Erich Erich - 2 months ago 7
Git Question

Git commit squashed when merging upstream, how do I update my local repo

I made a few commits in a local repo, pushed those to the remote and created a Pull Request to the upstream master. Those commits were squashed when the PR was merged.

$ git commit A
$ git push origin master
$ git commit B
$ git push origin master


Create PR, squash and merge into upstream master

Then when I do ...

$ git pull upstream master


It does a merge instead of a fast forward since the commit is different. How do I update my local repo to match the upstream master history after commits have been changed/squashed upstream?

I ended up doing the following ...

$ git reset HEAD~2 --hard
$ git pull upstream master
$ git push origin master --force


To match my history, but I'm hoping there's a much cleaner way to do this.

ray ray
Answer

As per this answer, and noted by others, you should run the command below after fetching/updating:

git fetch upstream
git reset --hard upstream/master

More importantly, however, is knowing how to avoid running yourself into a corner.
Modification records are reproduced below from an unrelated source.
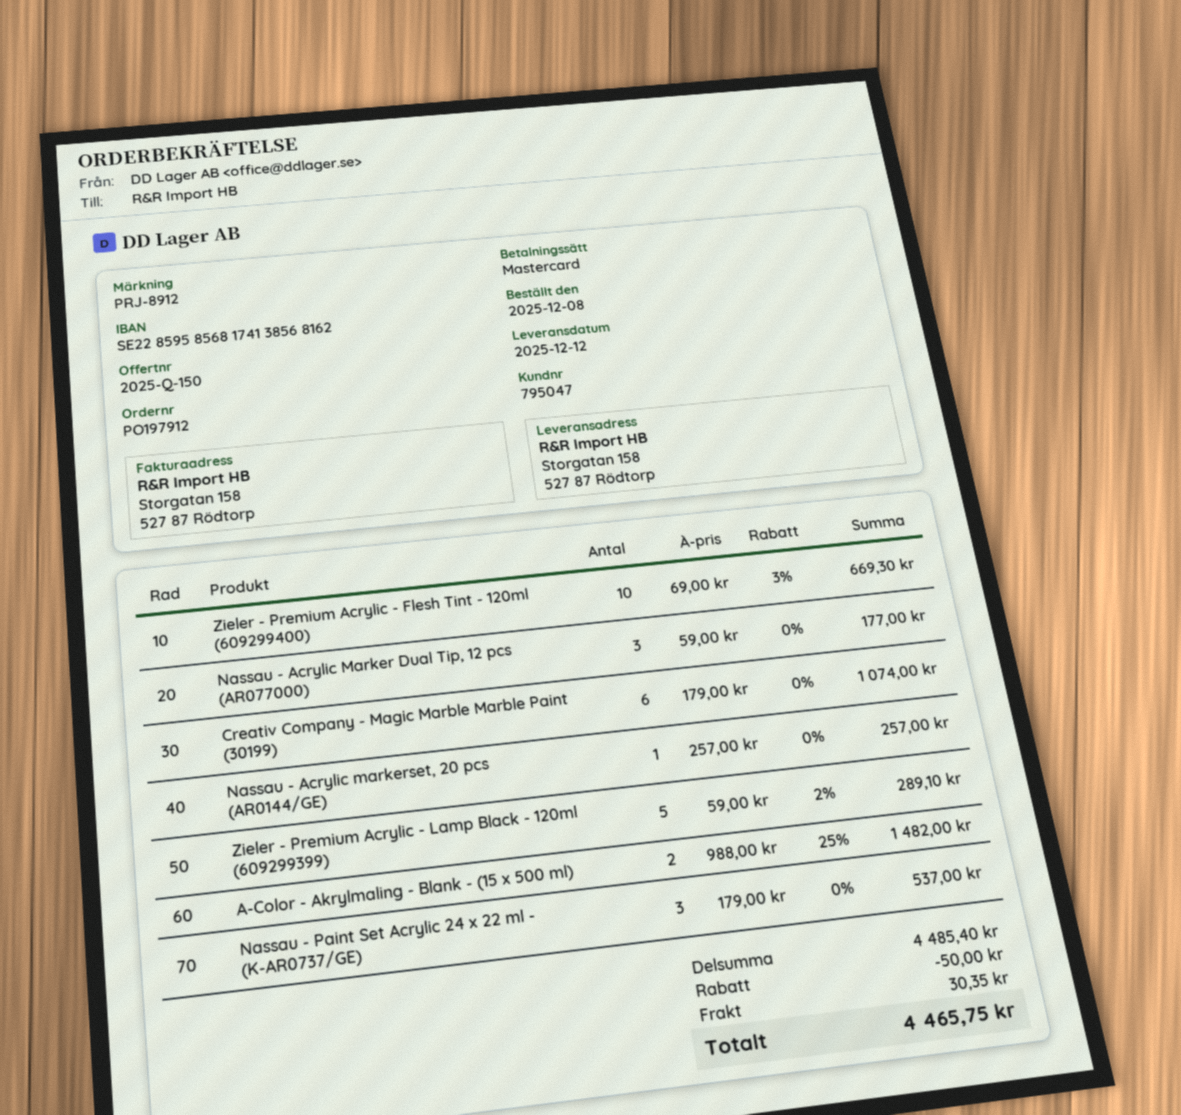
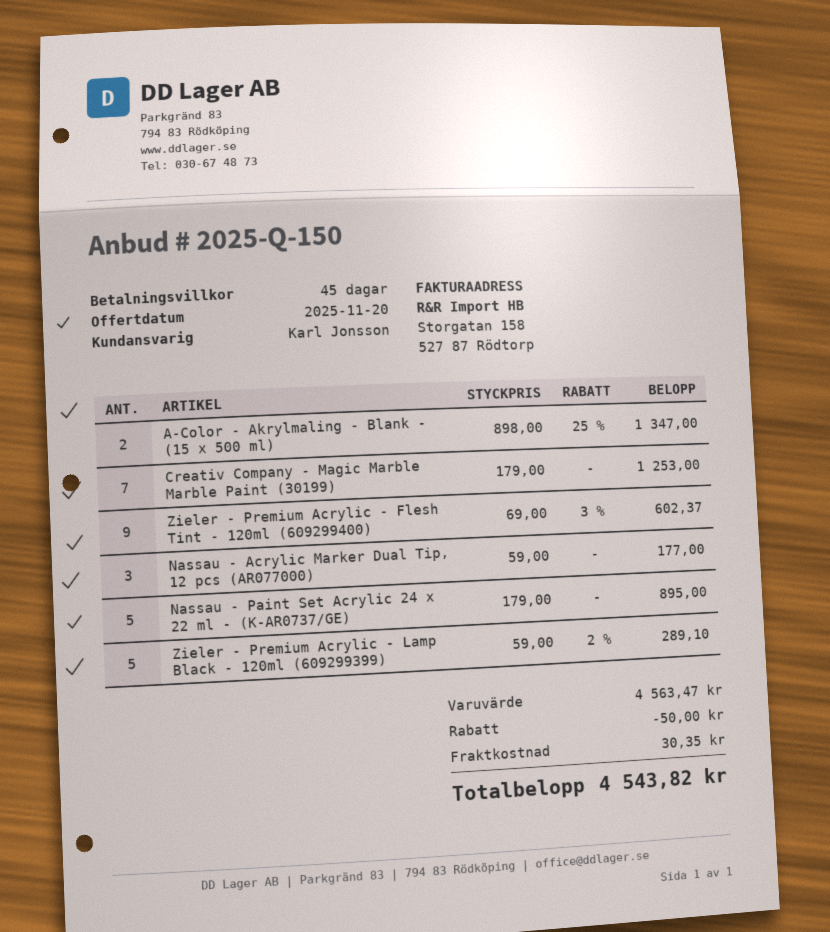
Zieler - Premium Acrylic - Flesh Tint - 120ml (609299400): 10 x 69.00 - 3% = 669.30 -> 9 x 69.00 - 3% = 602.37
Creativ Company - Magic Marble Marble Paint (30199): 6 x 179.00 = 1074.00 -> 7 x 179.00 = 1253.00
Nassau - Acrylic markerset, 20 pcs (AR0144/GE): 1 x 257.00 = 257.00 -> none
A-Color - Akrylmaling - Blank - (15 x 500 ml): 2 x 988.00 - 25% = 1482.00 -> 2 x 898.00 - 25% = 1347.00
Nassau - Paint Set Acrylic 24 x 22 ml - (K-AR0737/GE): 3 x 179.00 = 537.00 -> 5 x 179.00 = 895.00
subtotal: 4485.40 -> 4563.47
total: 4465.75 -> 4543.82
A Way to Avoid the Problem

To avoid this problem in the future, you should use separate branches for development. You posted:

$ git commit A
$ git push origin master
$ git commit B
$ git push origin master

From your example above, it looks like you were using your master branch for development. That's a big no-no and seems to be the real cause of your problems. Instead, do the following:

git checkout -b changes-for-pull-request
# hack hack
git commit
git push origin changes-for-pull-request
# hack hack
git commit
git push origin changes-for-pull-request

You do not merge your changes-for-pull-request into your master branch. Instead, you send the pull request and point them to your separate topic branch to pull from. You could even rebase your work with their latest to make it easier on them. For example, when you're getting ready to issue your pull request you can rebase as follows:

git checkout master
git pull upstream master  # you never make changes here, so not a problem
git rebase master changes-for-pull-request  # fix conflicts, if any
git push origin changes-for-pull-request

Send the pull request and point them to your changes-for-pull-request branch. When they merge it into their master, it's simply a matter of you doing a git pull upstream master again and you won't have issues.